The LMD method developed Sergej Tscashotin has been improved continuously with the advancement of applied laser to date. Currently, LMD system is commercially available from several manufactures as a laser capture microdissection system [14]. In this method, target region is irradiated by laser then dropping on or flipping up to a heat absorbing film for recovery. Commercially available laser capture microdissection equipment uses the 350 nm of wavelength for cutting in generally, this is because the wavelength has a high thermal energy. This method is widely used for isolation of tumor cell masses such as cancer cells, and after the cutting of specimens, nucleic acid is taken out from them for genome analysis.

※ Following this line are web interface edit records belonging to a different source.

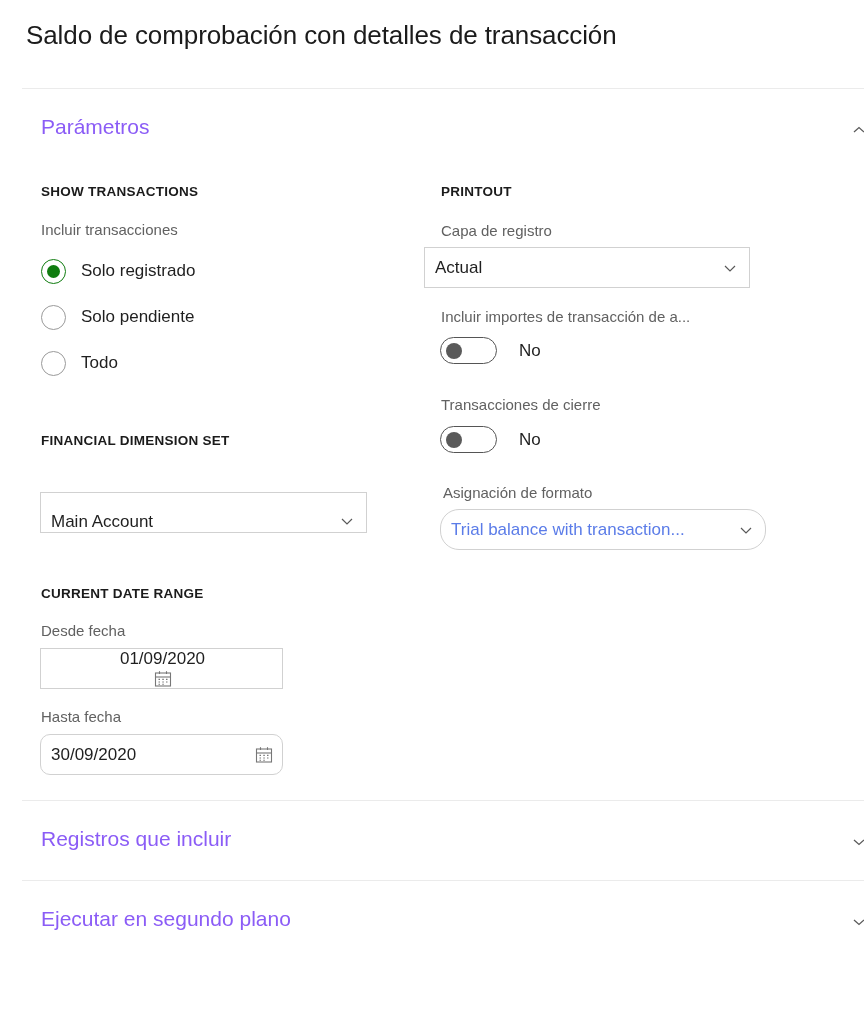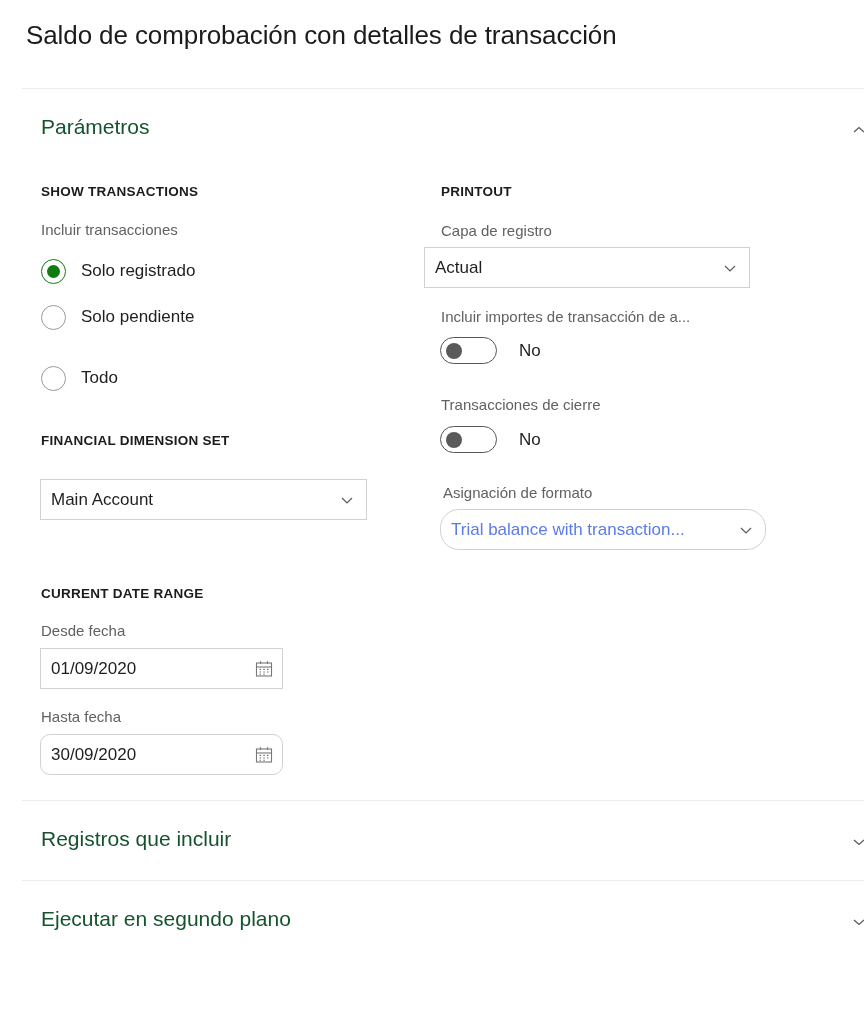"Parámetros" .section-title { color: #14532d -> #8b5cf6 }
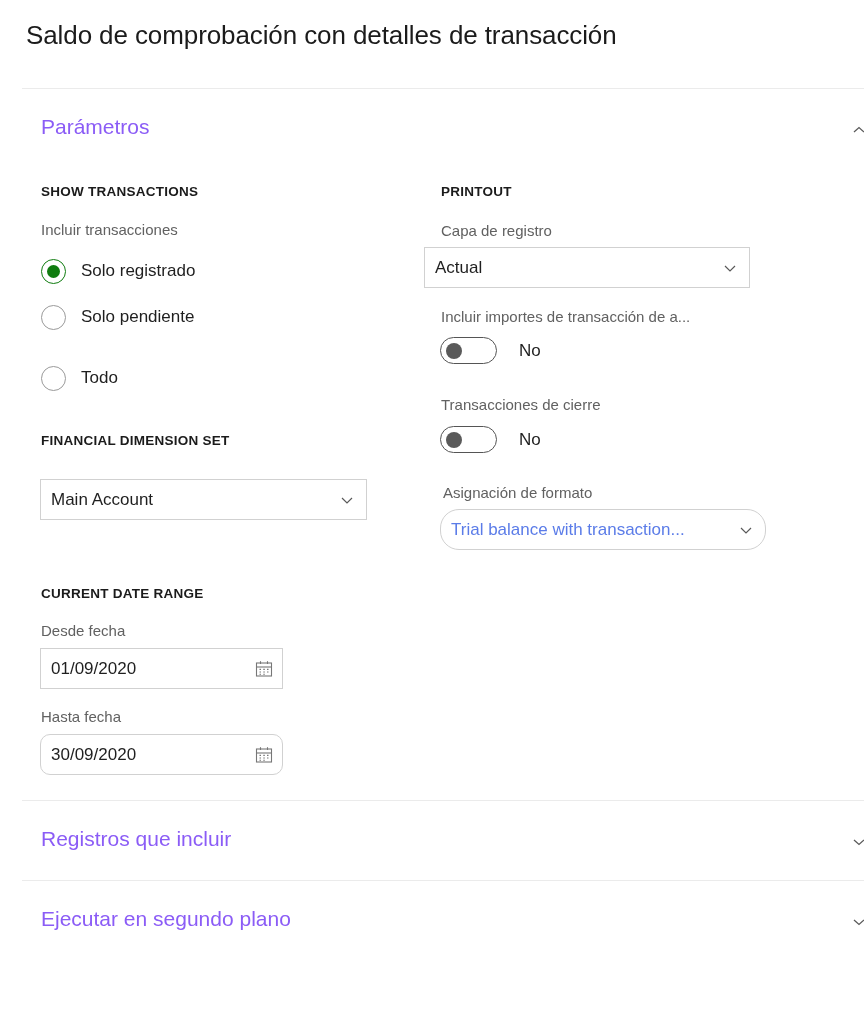"Todo" div.radio-row { top: 274px -> 259px }
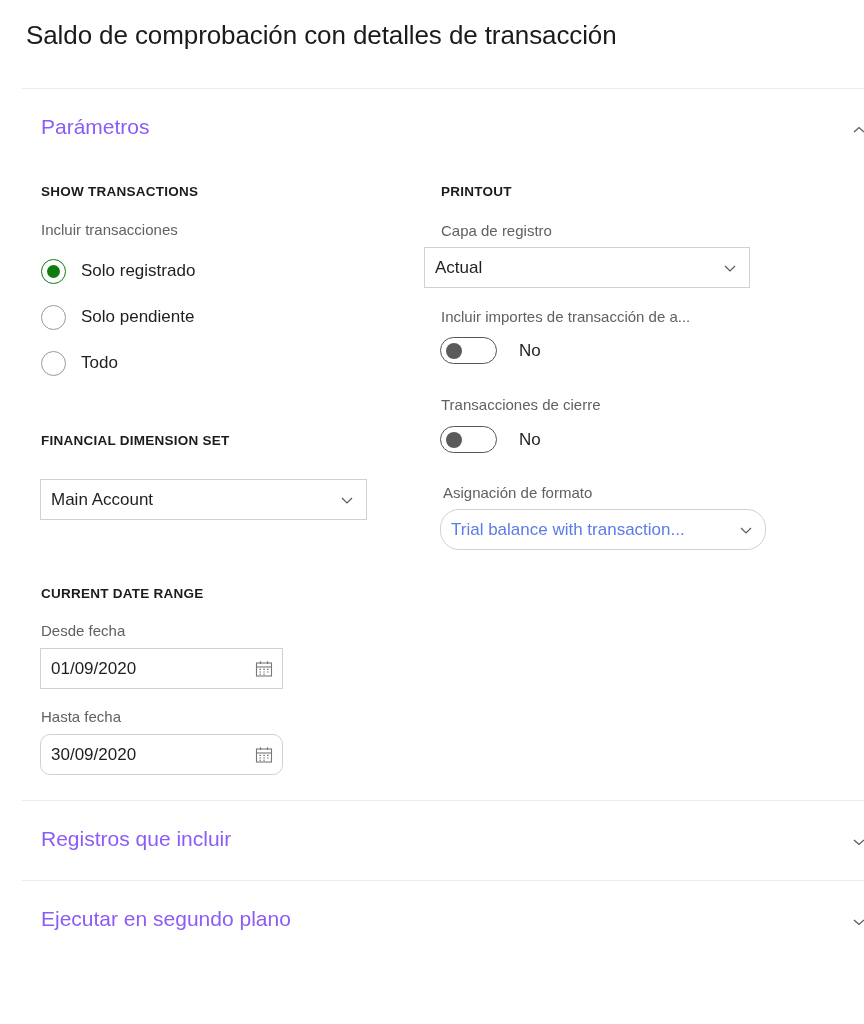"Main Account" div.combo { align-items: none -> flex-end; top: 390px -> 403px }
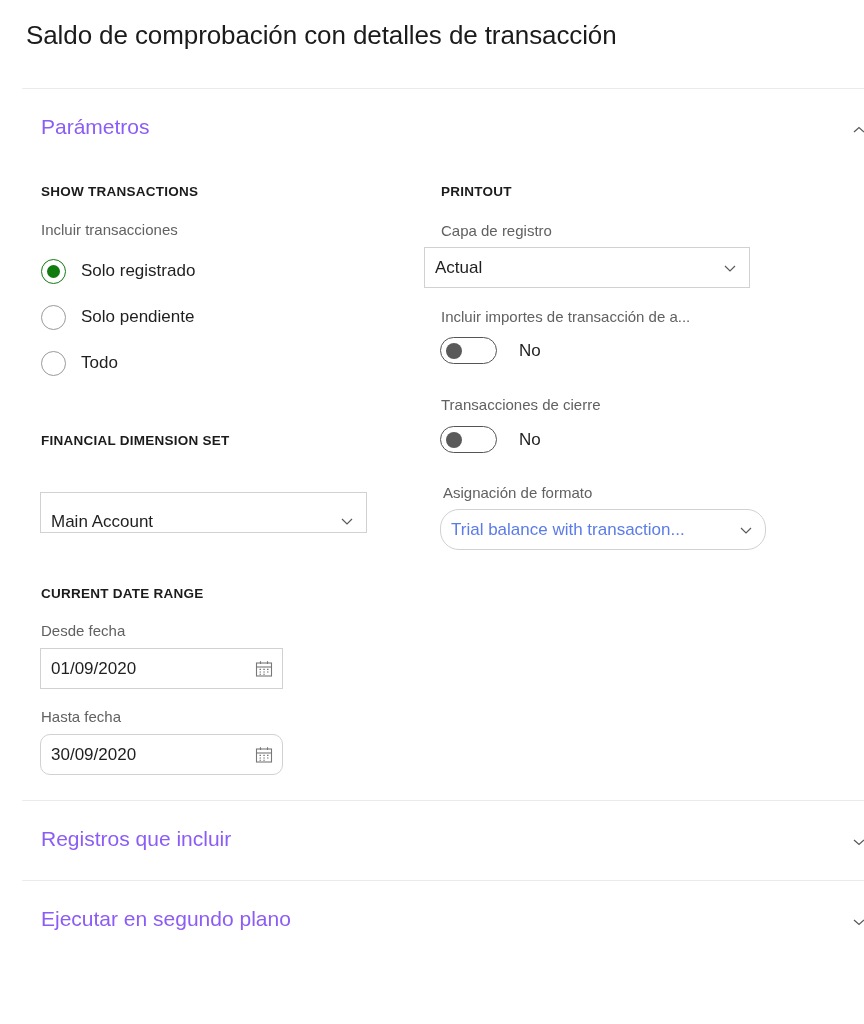"01/09/2020" div.datefield { flex-direction: none -> column }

In recent years, LMD also can isolates a single cell which has the 20∼or 30∼μm in diameter.

However, even with this evolutionary system, sometimes we have faced difficulty to isolate protein inclusions, especially aggregated form of them because they are too small to pick out from tissues even using the LMD system. The sizes of diameter are few micron meters, for example, Pick bodies of Pick's disease has 4~ mm [16-18], Bunina bodies of amyotrophic lateral sclerosis has only 1~ mm [19]. Therefore, the application of laser capture microdissection system is mostly limited to large size targets, such as amyloid of senile plaques exceeding ~10mm in diameter, which deposit outside of cells [20-22]. For this reason, to solve this problem we have developed an improved and advanced type of LMD system that can cut very small regions with an efficient recovery method.

Development of improved LMD (Advanced-LMD) method

To cut the small region of disease derived inclusions, we used the laser which has a wavelength of 266 nm corresponding to deep ultraviolet, it is used for processing of semiconductor or liquid crystal at the industrial level. The laser was connected to a fluorescence microscopy (Figure 1a) and cut inclusions observing through an objective lens that can pass through 266 nm. According to the changing of laser wavelength from 350 nm to 266 nm, we changed cutting strategy. In the general LMD system, around of the target was traced by laser and irradiate to cut them, on the contrary, in our method, we leave the target on the field of view and burn up the target surroundings by 266 nm of laser system. This method can avoid mixing of unnecessary contaminations to the utmost. We also have changed recovery system. In laser capture system, the target is dropped or bounced up from the slide glass and stuck to adsorbent film for the recovery. However, since there is a plurality of deposits found in tissue specimens of protein aggregation diseases on a slide, it is impossible to catch up them "one by one" using heat absorbing film system for collection. Therefore, we developed new way using capillarity as below; firstly, we remain targets only on a slide glass for burning out the surroundings, then one drop of distilled water was added to cover the targets. When a glass tube is brought close to a dropped water on slide glass, targets are sucked into the tube due to capillarity between the water and the glass tube (Figure 1b). Using this system, we can recover 100s of targets at once and easily.

Conclusion

Protein aggregation diseases such as Alzheimer's disease, Pick's disease or amyotrophic lateral sclerosis are mostly caused by aging, and it is thought that the prevalence rate has been continuing to increase with the prolongation of average life expectancy. However, mechanisms of these protein aggregated and age-related diseases are remained to be elucidated, thus unfortunately we don't have exact way of prophylactic or therapeutic methods to date. One reason for this problem is that inclusions made from abnormally aggregated proteins are difficult to analyze because of the difficulty of isolation/ purification of them. To solve this problem, recently we developed an improved LMD (Advanced-LMD) system. With this, disease-derived inclusions were isolate easily without contamination and they would be suitable for the very sensitive method such as high spec mass spectrometry. These analytical methods will disclose the etiology of age-related and protein aggregated diseases and break a path for a new therapeutic method in future.

Acknowledgement

I would like to express my gratitude to Grants- in-Aid for Scientific Research and grand for the fundamental research of TIRI.

Conflict of Interest

The authors declare no competing financial interest.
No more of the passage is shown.